June 07, 2020
お茶の有機栽培

お茶の栽培方法の一つである「有機栽培」。

そもそも有機栽培とはどういったものかご存知でしょうか。実は厳しい基準があり、それを満たさなければ有機栽培という表記は認められません。今回はその有機栽培について詳しく解説していきます。

有機栽培って?

有機栽培とは、「化学的に合成された肥料及び農薬を使用しないこと・遺伝子組み換え技術を利用しないこと・農業生産に由来する環境への負荷を出来る限り低減する」方法を用いて行われる農業です。

具体的には、禁止された農薬や化学肥料を使わず、自然が本来持っている生態系に配慮しながら栽培する方法を指します。
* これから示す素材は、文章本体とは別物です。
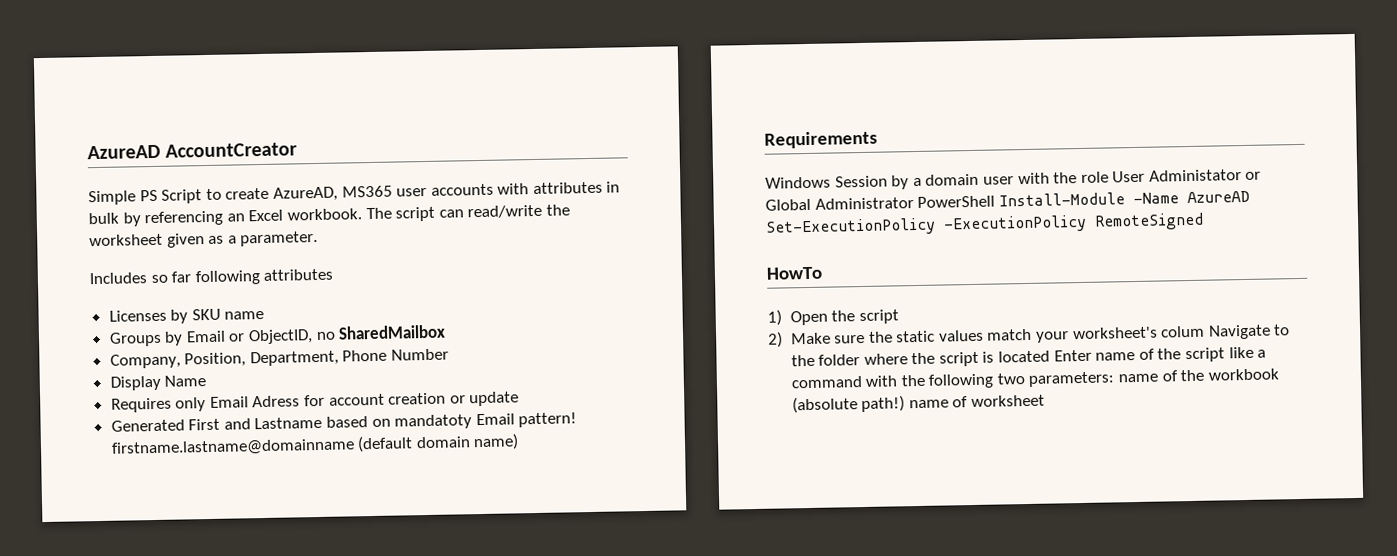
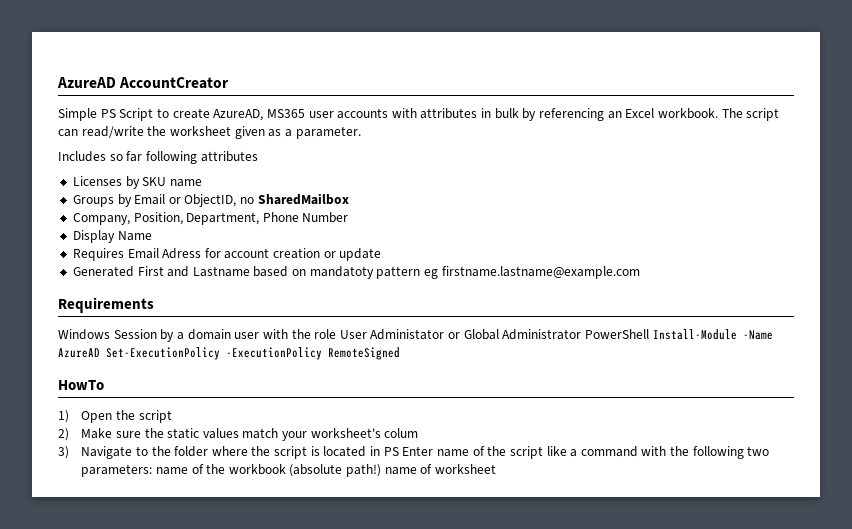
- Requires only Email Adress for account creation or update
+ Requires Email Adress for account creation or update
- Generated First and Lastname based on mandatoty Email pattern! firstname.lastname@domainname (default domain name)
+ Generated First and Lastname based on mandatoty pattern eg firstname.lastname@example.com
- 2) Make sure the static values match your worksheet's colum Navigate to the folder where the script is located Enter name of the script like a command with the following two parameters: name of the workbook (absolute path!) name of worksheet
+ 2) Make sure the static values match your worksheet's colum
+ 3) Navigate to the folder where the script is located in PS Enter name of the script like a command with the following two parameters: name of the workbook (absolute path!) name of worksheet

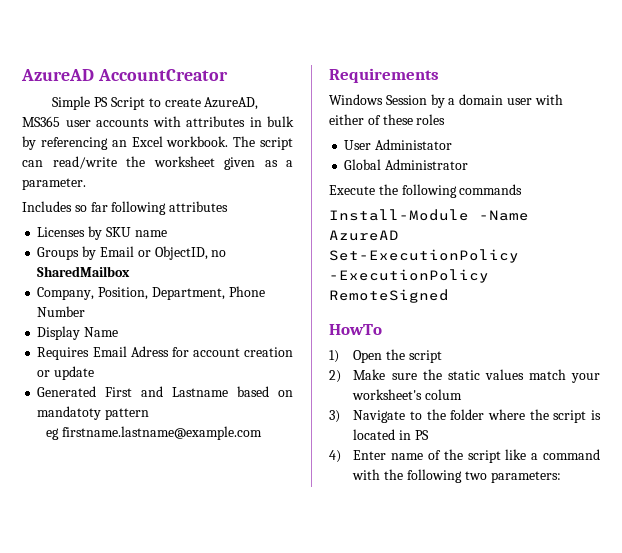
- Generated First and Lastname based on mandatoty pattern eg firstname.lastname@example.com
+ Generated First and Lastname based on mandatoty pattern
+ eg firstname.lastname@example.com
- Windows Session by a domain user with the role User Administator or Global Administrator PowerShell Install-Module -Name AzureAD Set-ExecutionPolicy -ExecutionPolicy RemoteSigned
+ Windows Session by a domain user with either of these roles
+ User Administator
+ Global Administrator
+ Execute the following commands
+ Install-Module -Name AzureAD
+ Set-ExecutionPolicy -ExecutionPolicy RemoteSigned
- 3) Navigate to the folder where the script is located in PS Enter name of the script like a command with the following two parameters: name of the workbook (absolute path!) name of worksheet
+ 3) Navigate to the folder where the script is located in PS
+ 4) Enter name of the script like a command with the following two parameters:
無農薬栽培というものもありますが、有機栽培とは規定が違うため全く同じではありません。有機栽培は農薬の散布の有無だけでなく、土壌づくりや種の仕入れ先に至るまで厳しい基準が設けられています。

JAS認証について

JAS認証とは、農産物や加工食品に対して、有機栽培の基準を満たしたものに付けられる証です。

農林水産大臣が定めたJAS法に基づいて、登録認定機関が調査し、この検査を通ったものだけが「有機」や「オーガニック」という表示を許されます。

JASマークをつける場合は、必ず検査を行った検査機関名と認定番号の記載が必要になります。

お茶の有機栽培

お茶の有機栽培は、化学合成農薬・化学合成肥料・化学合成土壌改良材を使わずに3年以上を経過し、堆肥などによる土づくりを行った場所で収穫されなければなりません。

肥料を使う場合は、基準を満たした有機肥料のみが使用可能です。有機栽培を行う農家が肥料を使う場合は、主に自家製の有機ぼかし肥料(発酵肥料)を使っています。

栽培中は、虫や病気が急激に増加しないよう、適切な時期に葉を刈り取って、大切に茶葉を育てます。

有機栽培のお茶の特徴

野生に近い状態で育つため、茶葉本来のもつ味わいが最大限まで引き出されたお茶を生み出します。

香りは力強いものの、それでいて苦味や渋味はきつくなりすぎず、ほどよいコクと爽やかな後味が楽しめます。

有機栽培のメリット

通常の茶葉の場合、お湯や水に淹れるとどうしても農薬も一緒に溶け込んでしまいます。

体に害はない量であっても、農薬を一緒に摂取してしまうことになり、長年摂取することに対して懸念されています。

しかし、有機栽培の茶葉はその心配が全くなく、化学物質過敏症でも安心して飲むことができます。

また、栽培に農薬を使わないことで、環境にも優しく、生態系に悪影響を及ぼしません。

そのため、未来の農業の維持や安定に繋がることが期待されています。

有機栽培のデメリット

有機栽培への転換初期は病害虫の発生が多く収量が不安定になってしまいます。

有機肥料の扱いも難しく、化学肥料に比べ成分が安定しないため、常に土壌や作物の状態を見極め肥料の管理をしなければなりません。

天候による不作や害虫や病気による茶樹への悪影響が起こりやすくなるため、安定出荷が難しいとされています。

土壌が安定するまでの長い年月と、知識・技術がなければ、有機栽培で安定した収量を得ることは難しくなります。